> _Your goal_
Images should not appear in the copy, yet every line of the listing below must be printed exactly.
┄┄┄┄┄┄
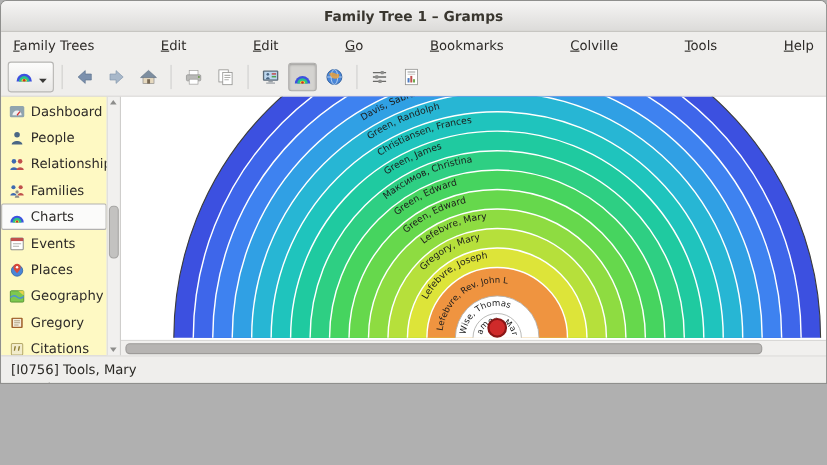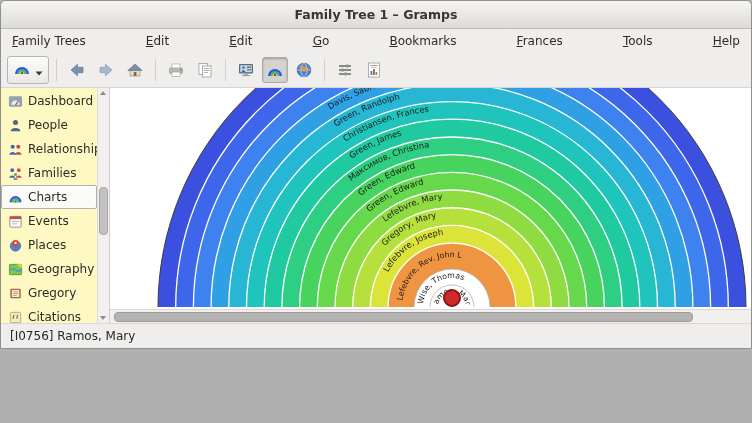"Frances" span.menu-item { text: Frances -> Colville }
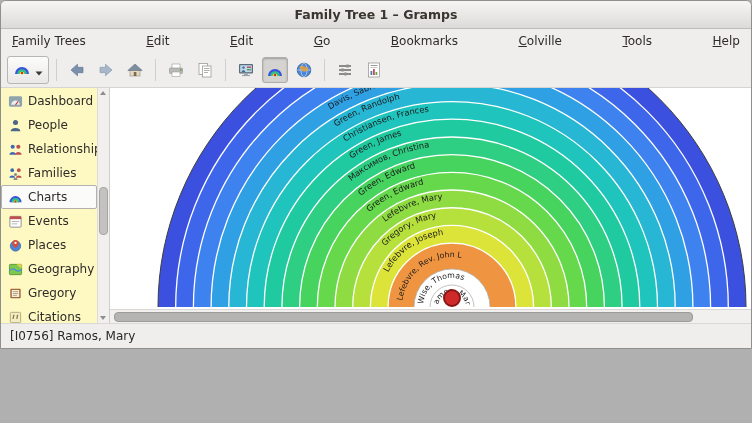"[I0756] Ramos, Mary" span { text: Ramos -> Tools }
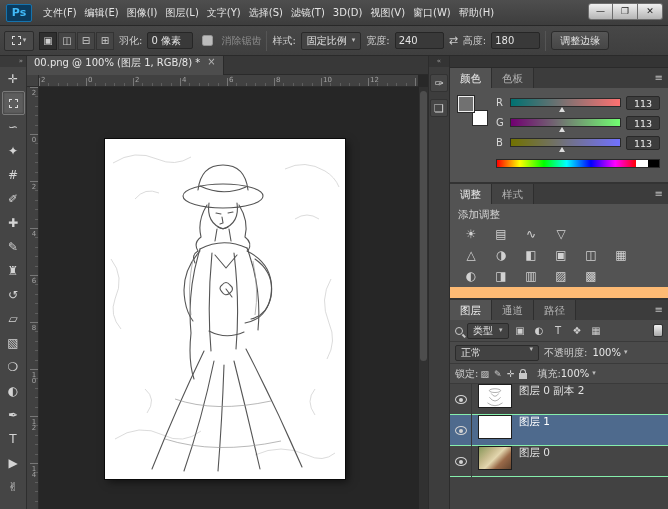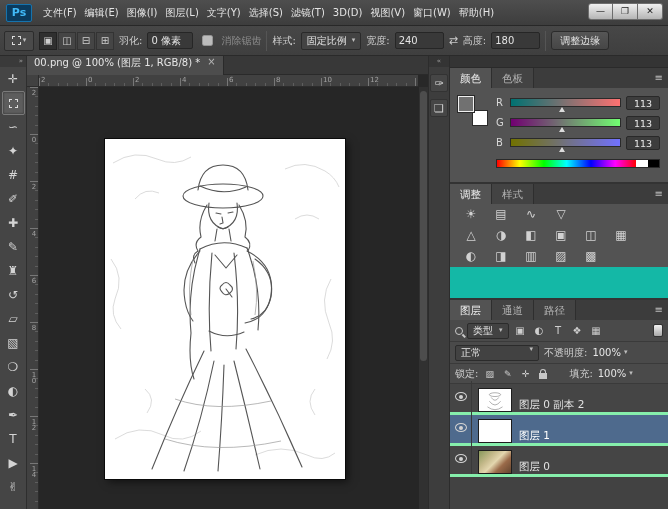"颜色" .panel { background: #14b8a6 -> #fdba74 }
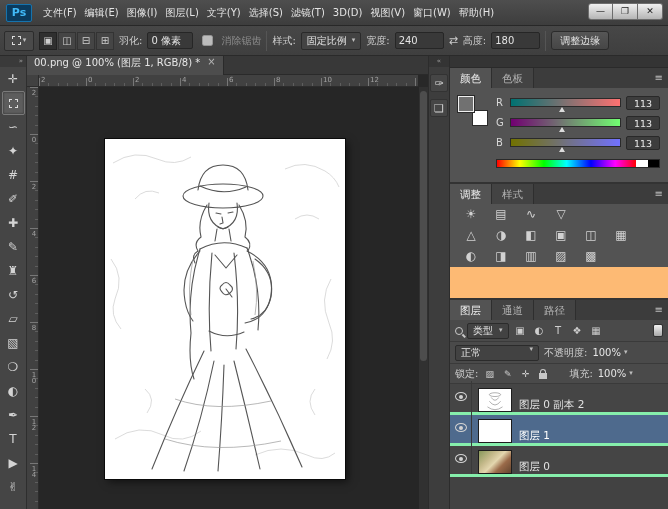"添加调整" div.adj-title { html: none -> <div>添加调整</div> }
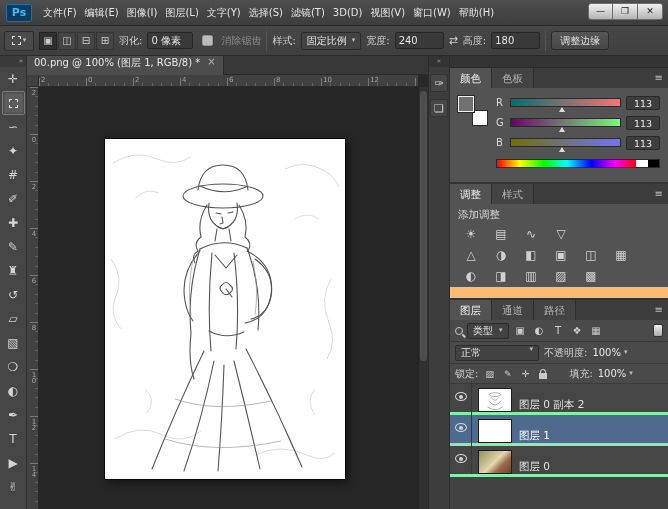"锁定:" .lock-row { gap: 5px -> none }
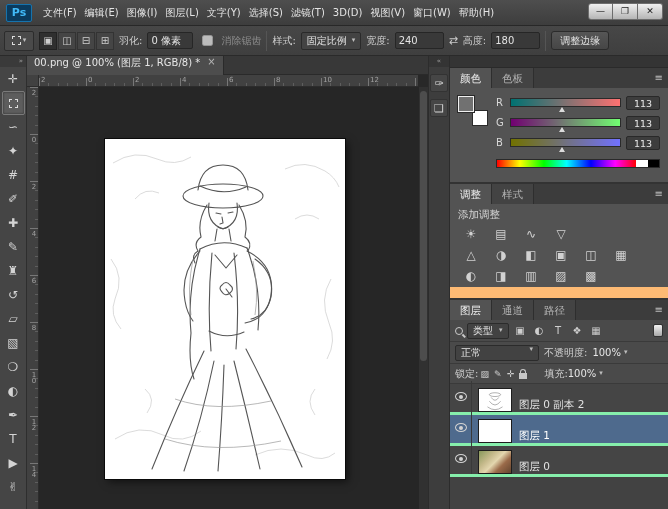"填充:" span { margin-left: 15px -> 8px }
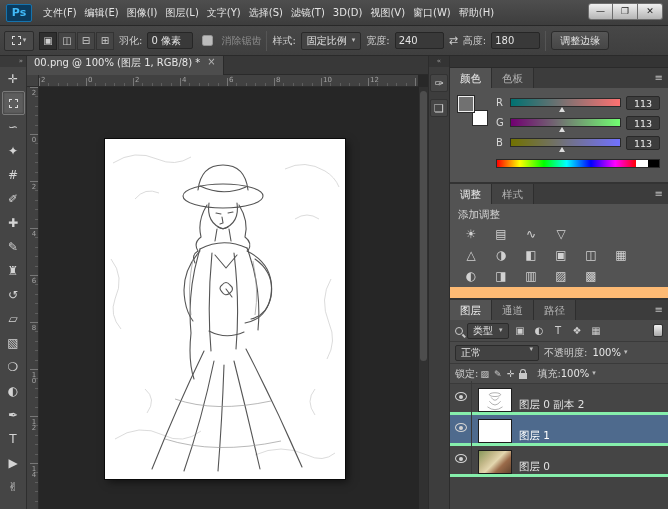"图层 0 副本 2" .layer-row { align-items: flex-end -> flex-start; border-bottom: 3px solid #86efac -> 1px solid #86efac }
┄┄┄┄┄┄
> _Task solution_
"Frances" span.menu-item { text: Frances -> Colville }
"[I0756] Ramos, Mary" span { text: Ramos -> Tools }
"颜色" .panel { background: #14b8a6 -> #fdba74 }
"添加调整" div.adj-title { html: none -> <div>添加调整</div> }
"锁定:" .lock-row { gap: 5px -> none }
"填充:" span { margin-left: 15px -> 8px }
"图层 0 副本 2" .layer-row { align-items: flex-end -> flex-start; border-bottom: 3px solid #86efac -> 1px solid #86efac }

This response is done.